> Exercise aim: Print the entries below exactly as they appear, from the first line up to and including the line with "- A long time". Do not print any pictures.

> Record extracts:

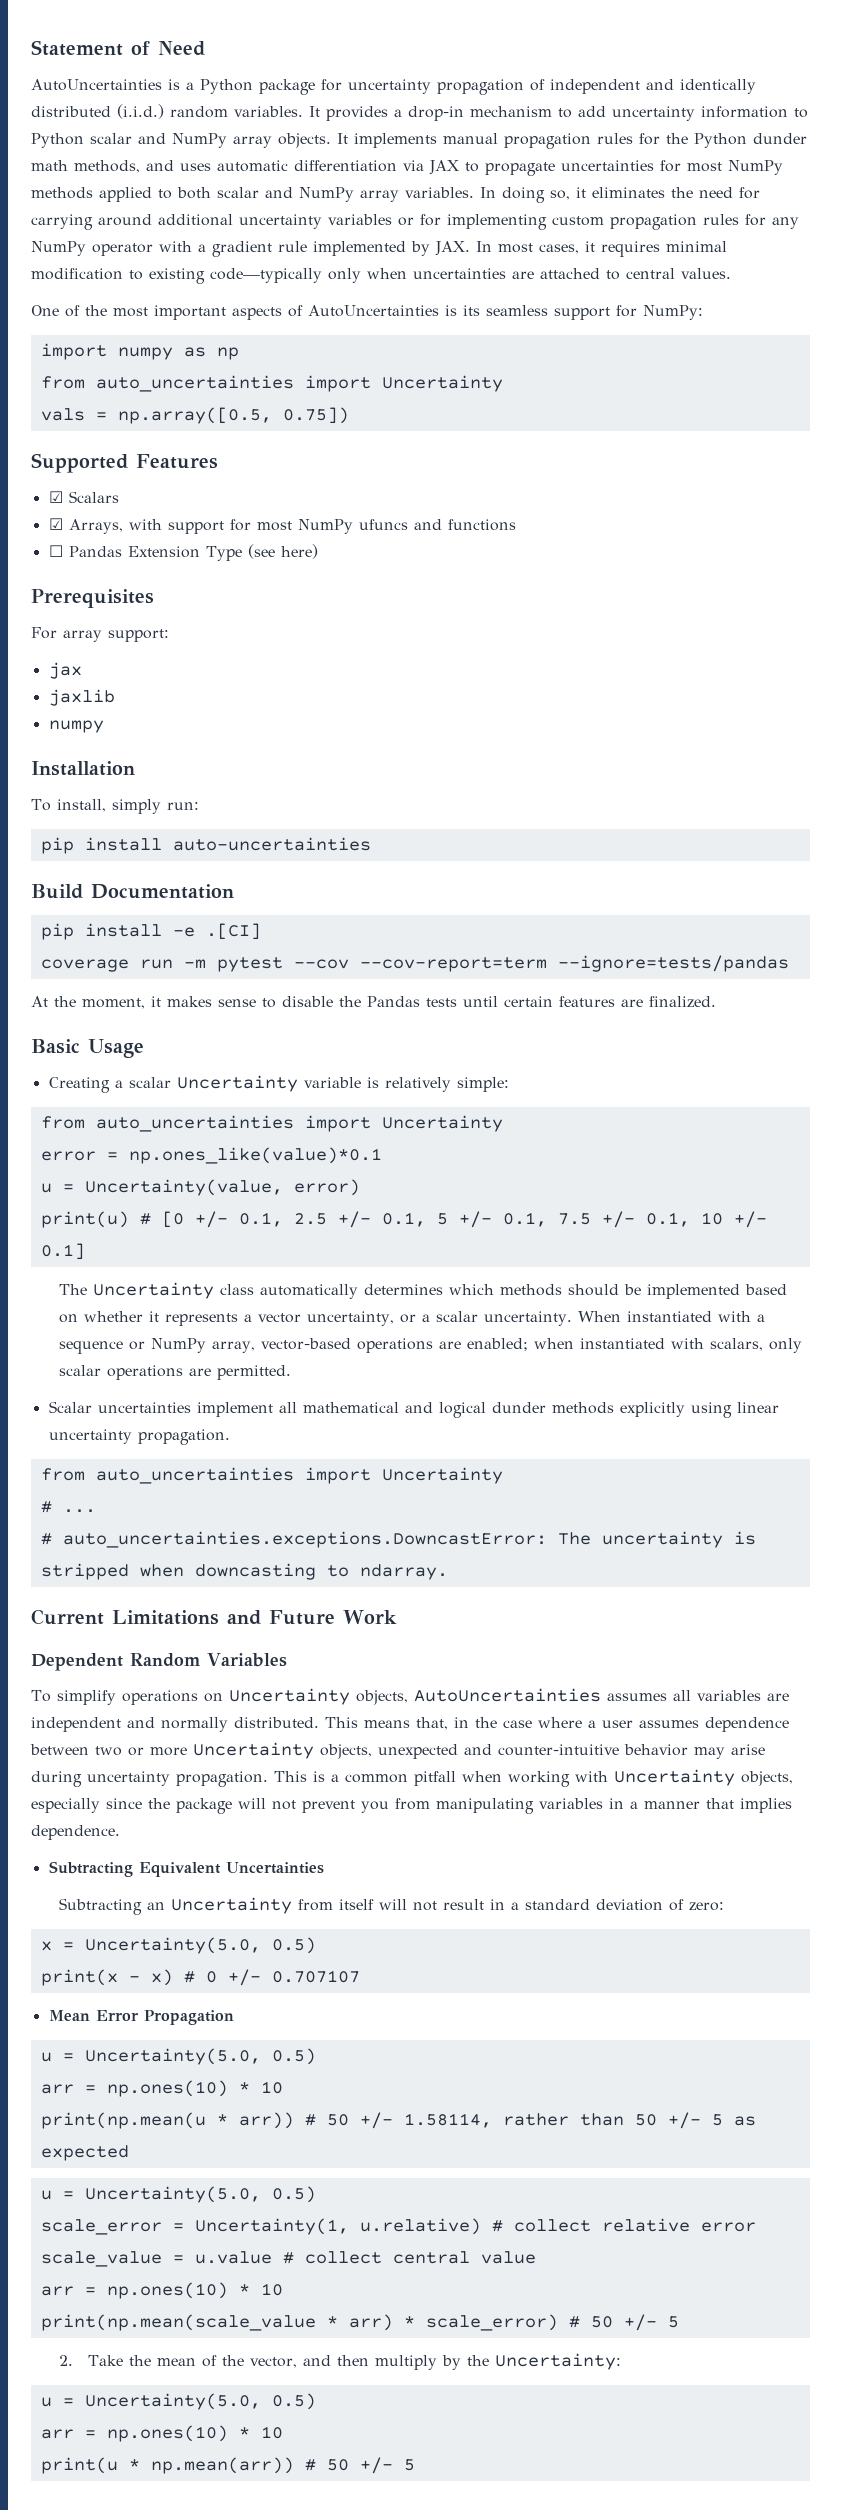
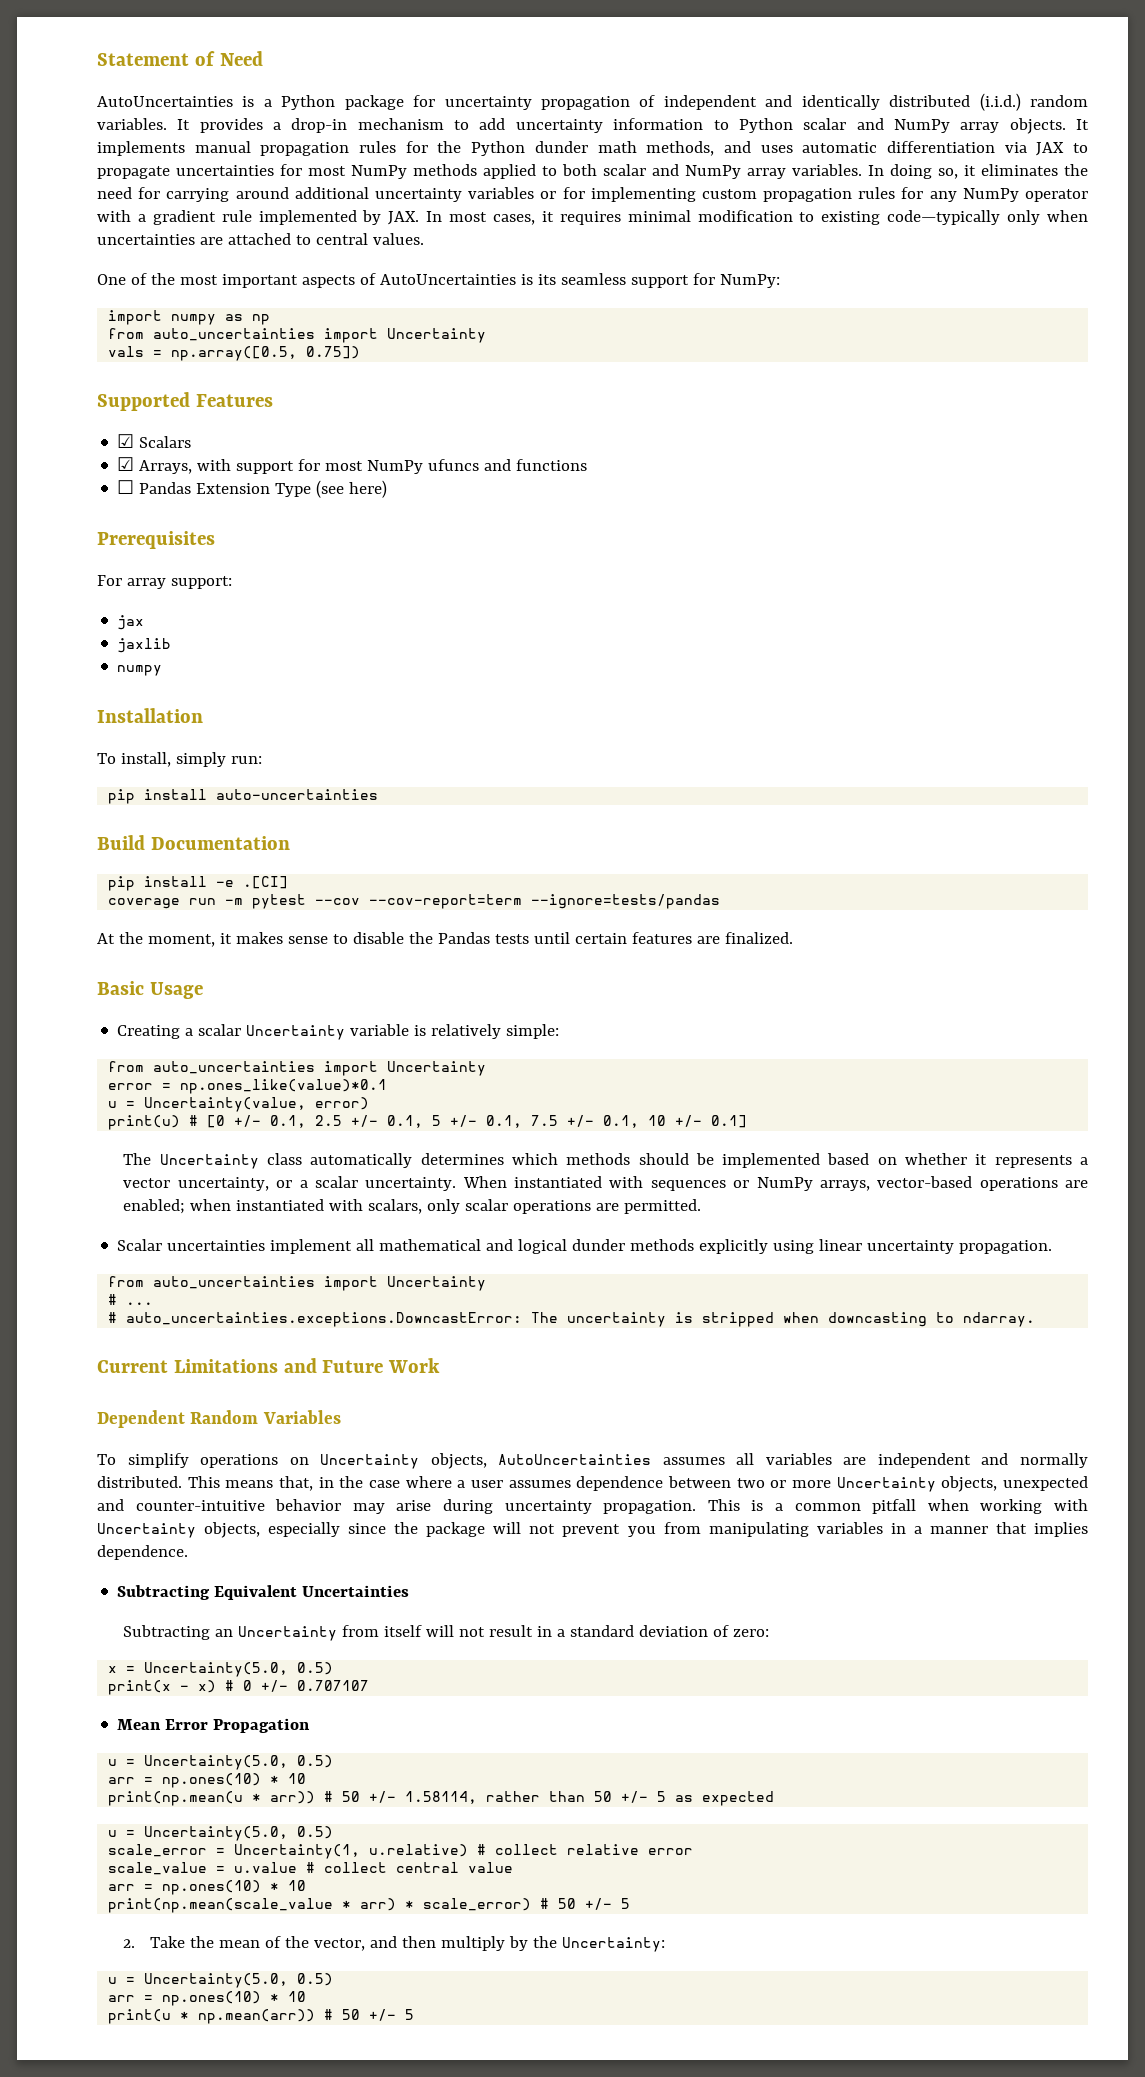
- When instantiated with a sequence or NumPy array, vector-based operations are enabled; when instantiated with scalars, only scalar operations are permitted.
+ When instantiated with sequences or NumPy arrays, vector-based operations are enabled; when instantiated with scalars, only scalar operations are permitted.

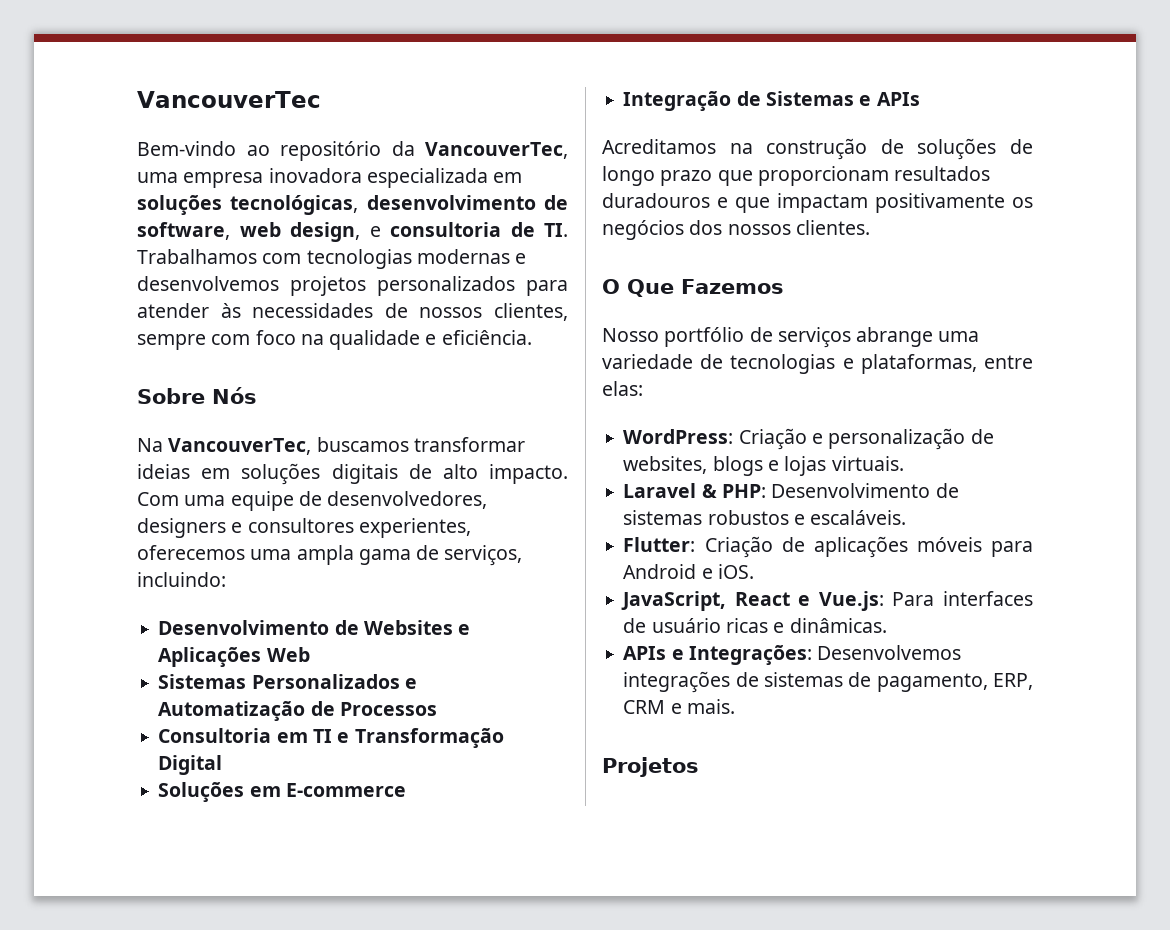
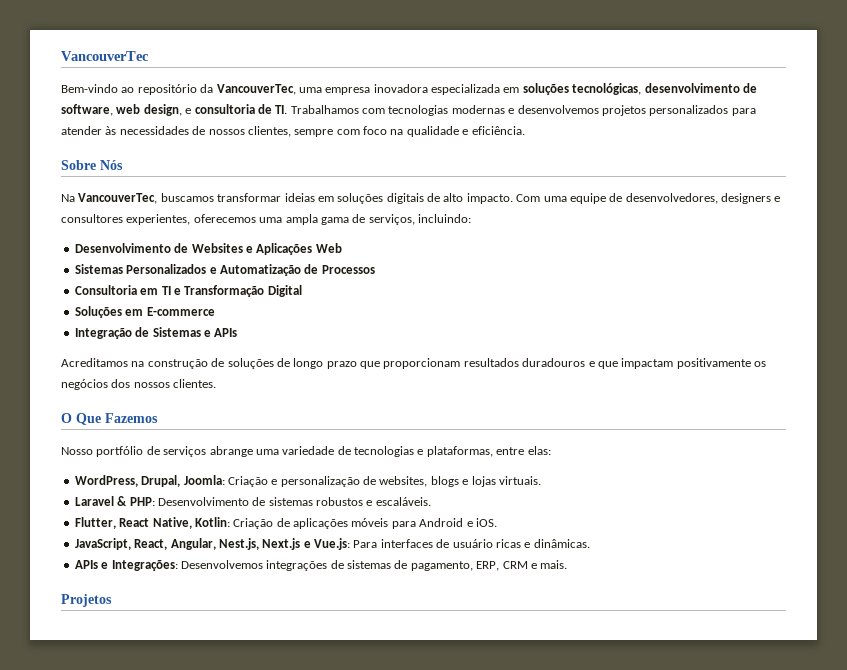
- WordPress: Criação e personalização de websites, blogs e lojas virtuais.
+ WordPress, Drupal, Joomla: Criação e personalização de websites, blogs e lojas virtuais.
- Flutter: Criação de aplicações móveis para Android e iOS.
+ Flutter, React Native, Kotlin: Criação de aplicações móveis para Android e iOS.
- JavaScript, React e Vue.js: Para interfaces de usuário ricas e dinâmicas.
+ JavaScript, React, Angular, Nest.js, Next.js e Vue.js: Para interfaces de usuário ricas e dinâmicas.

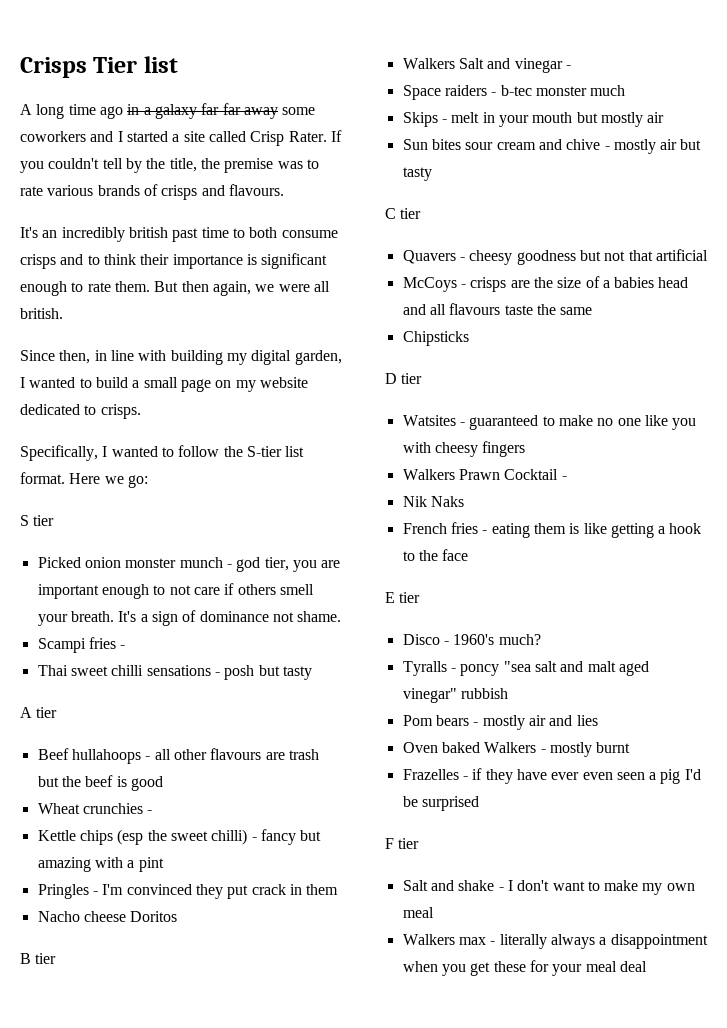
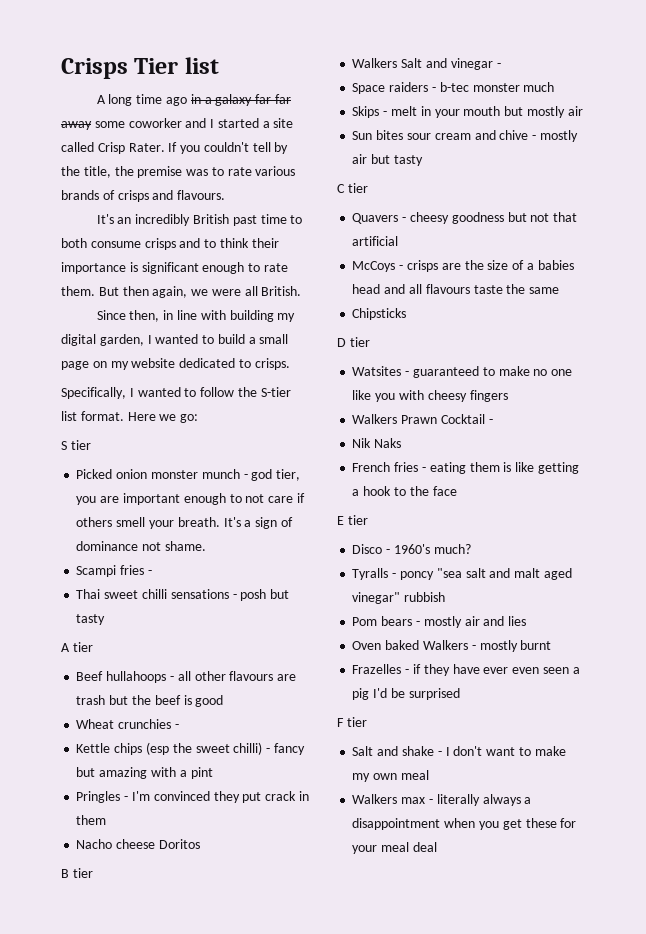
- A long time ago in a galaxy far far away some coworkers and I started a site called Crisp Rater.
+ A long time ago in a galaxy far far away some coworker and I started a site called Crisp Rater.
- It's an incredibly british past time to both consume crisps and to think their importance is significant enough to rate them.
+ It's an incredibly British past time to both consume crisps and to think their importance is significant enough to rate them.
- But then again, we were all british.
+ But then again, we were all British.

> Exercise result:
- When instantiated with a sequence or NumPy array, vector-based operations are enabled; when instantiated with scalars, only scalar operations are permitted.
+ When instantiated with sequences or NumPy arrays, vector-based operations are enabled; when instantiated with scalars, only scalar operations are permitted.

- WordPress: Criação e personalização de websites, blogs e lojas virtuais.
+ WordPress, Drupal, Joomla: Criação e personalização de websites, blogs e lojas virtuais.
- Flutter: Criação de aplicações móveis para Android e iOS.
+ Flutter, React Native, Kotlin: Criação de aplicações móveis para Android e iOS.
- JavaScript, React e Vue.js: Para interfaces de usuário ricas e dinâmicas.
+ JavaScript, React, Angular, Nest.js, Next.js e Vue.js: Para interfaces de usuário ricas e dinâmicas.

- A long time ago in a galaxy far far away some coworkers and I started a site called Crisp Rater.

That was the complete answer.